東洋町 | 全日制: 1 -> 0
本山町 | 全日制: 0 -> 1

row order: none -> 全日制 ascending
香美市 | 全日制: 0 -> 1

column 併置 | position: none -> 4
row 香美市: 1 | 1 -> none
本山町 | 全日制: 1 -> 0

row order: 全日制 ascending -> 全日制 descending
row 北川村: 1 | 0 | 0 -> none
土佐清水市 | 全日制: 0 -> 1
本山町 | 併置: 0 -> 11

★ ★ ★ ★

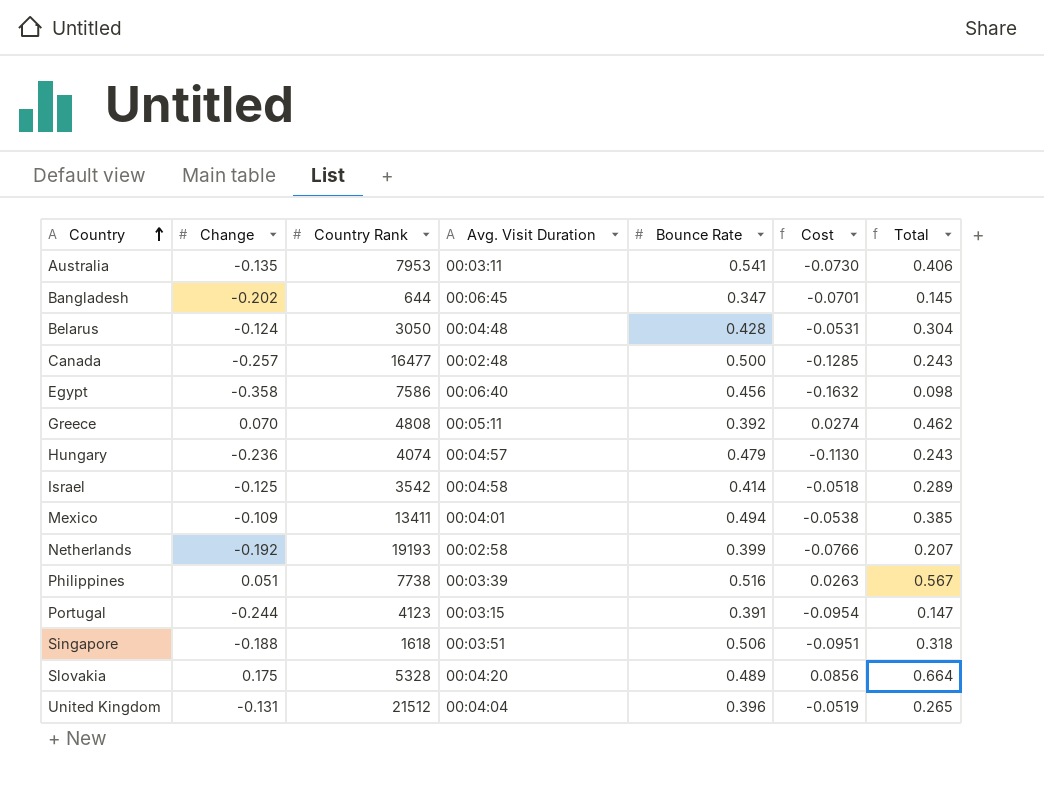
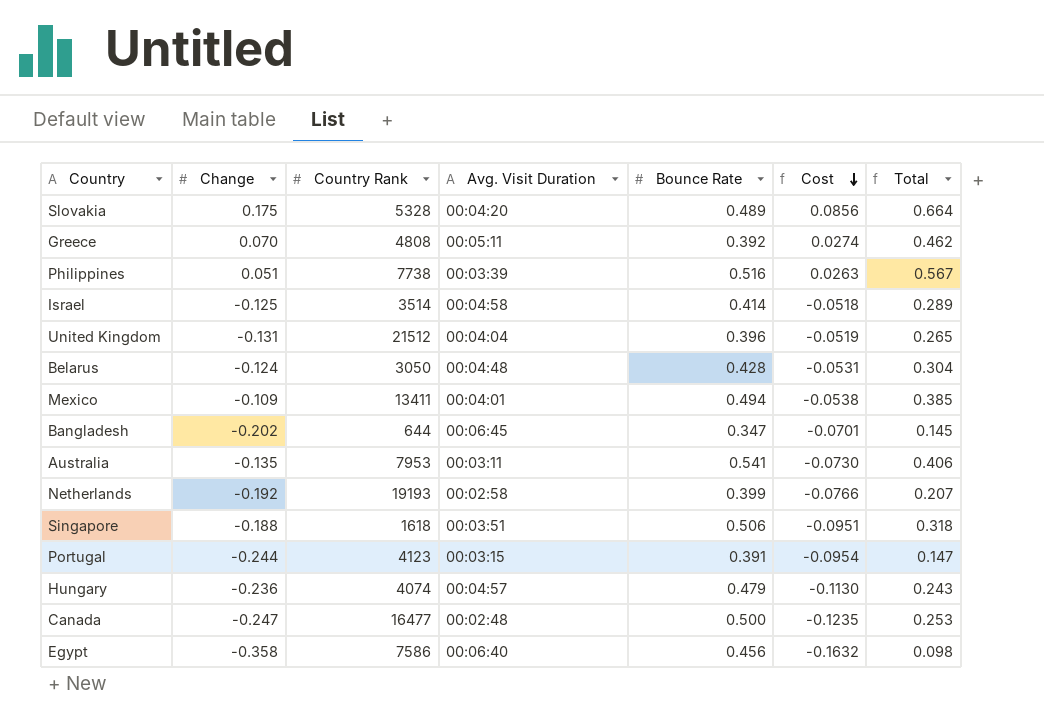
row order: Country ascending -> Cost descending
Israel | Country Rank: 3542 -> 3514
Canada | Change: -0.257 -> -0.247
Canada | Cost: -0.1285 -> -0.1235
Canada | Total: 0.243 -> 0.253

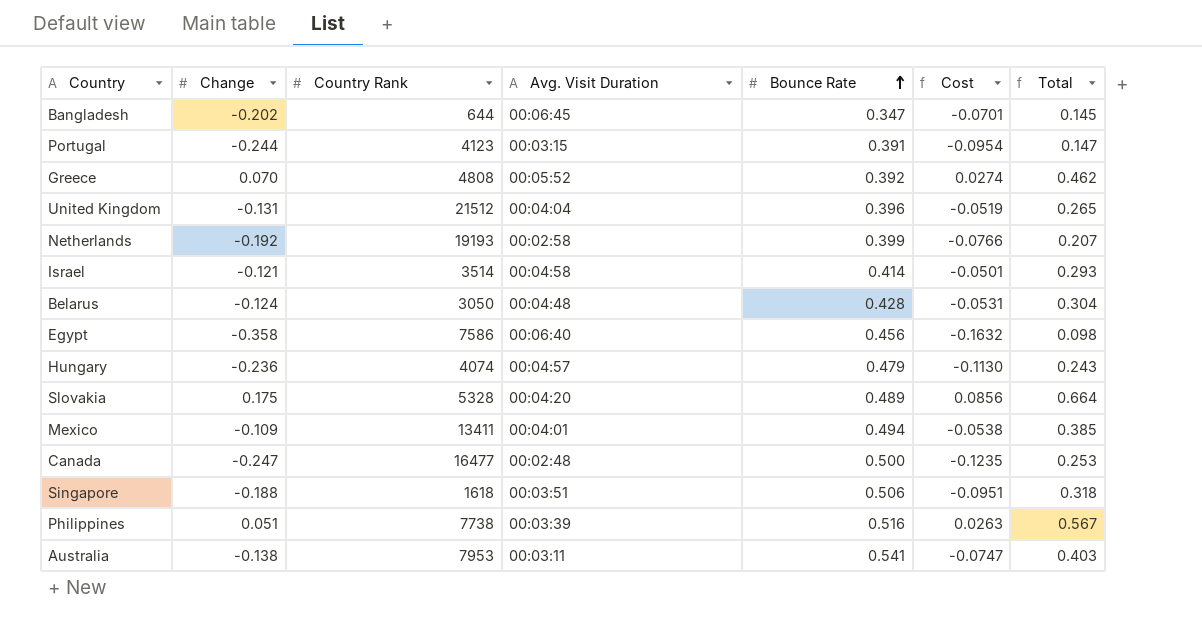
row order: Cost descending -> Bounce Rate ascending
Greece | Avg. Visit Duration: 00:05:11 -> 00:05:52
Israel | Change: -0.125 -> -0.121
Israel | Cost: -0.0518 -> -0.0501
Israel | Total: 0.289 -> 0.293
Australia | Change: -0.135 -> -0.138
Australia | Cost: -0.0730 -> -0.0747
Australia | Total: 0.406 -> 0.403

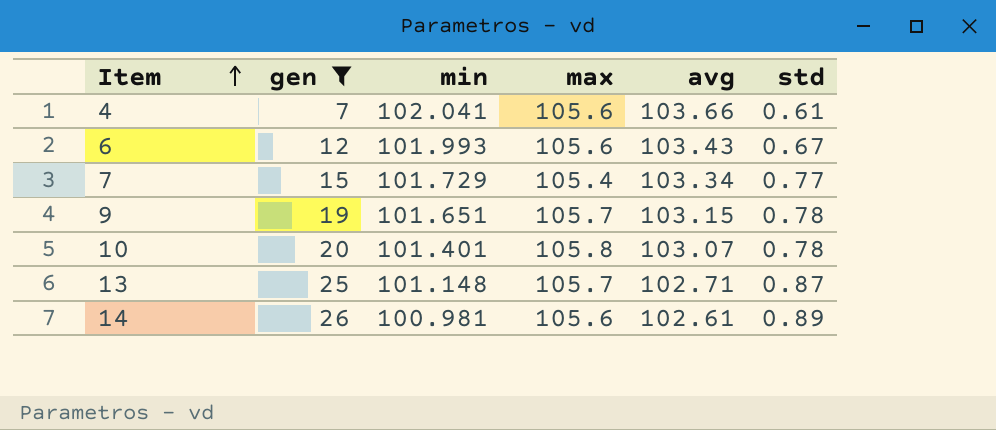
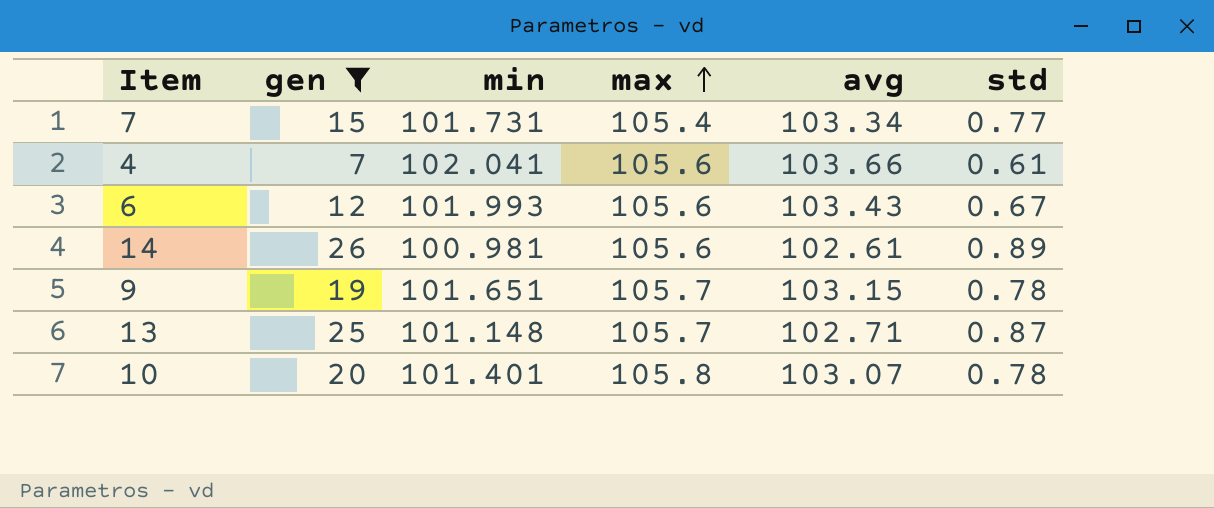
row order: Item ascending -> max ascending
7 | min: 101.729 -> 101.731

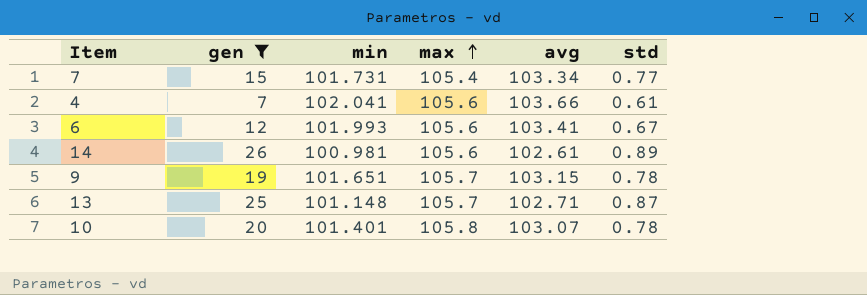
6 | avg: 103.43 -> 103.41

★ ★ ★ ★

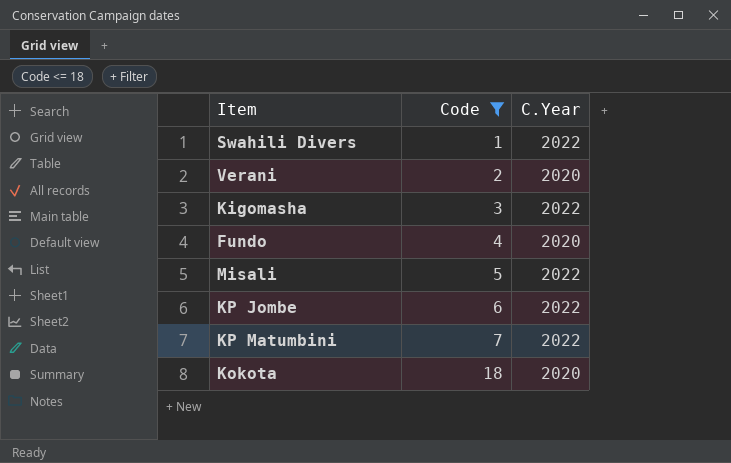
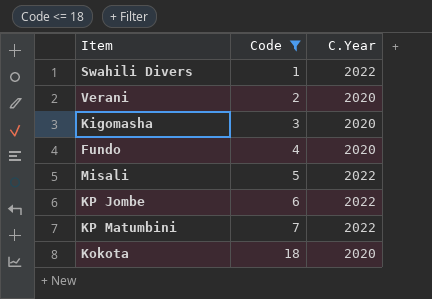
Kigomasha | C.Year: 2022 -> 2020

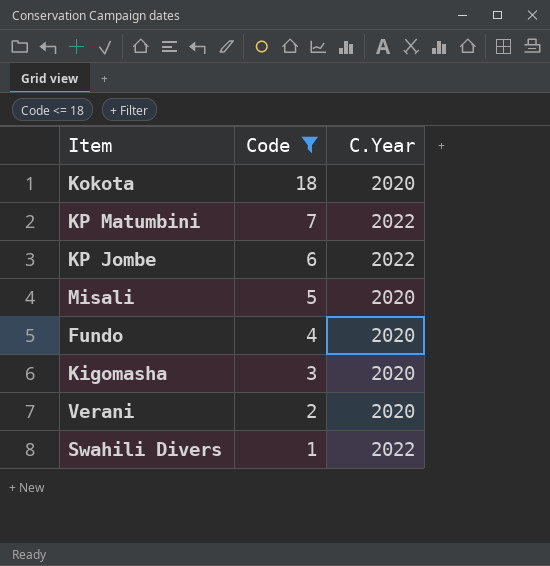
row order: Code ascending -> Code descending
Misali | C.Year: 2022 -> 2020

★ ★ ★ ★

From the listing above, restate verbatim the lines running from the one with "Australia | Cost: -0.0730 -> -0.0747" through the one with "6 | avg: 103.43 -> 103.41", inclusive, but not the pictures.

• _Your response_
Australia | Cost: -0.0730 -> -0.0747
Australia | Total: 0.406 -> 0.403

row order: Item ascending -> max ascending
7 | min: 101.729 -> 101.731

6 | avg: 103.43 -> 103.41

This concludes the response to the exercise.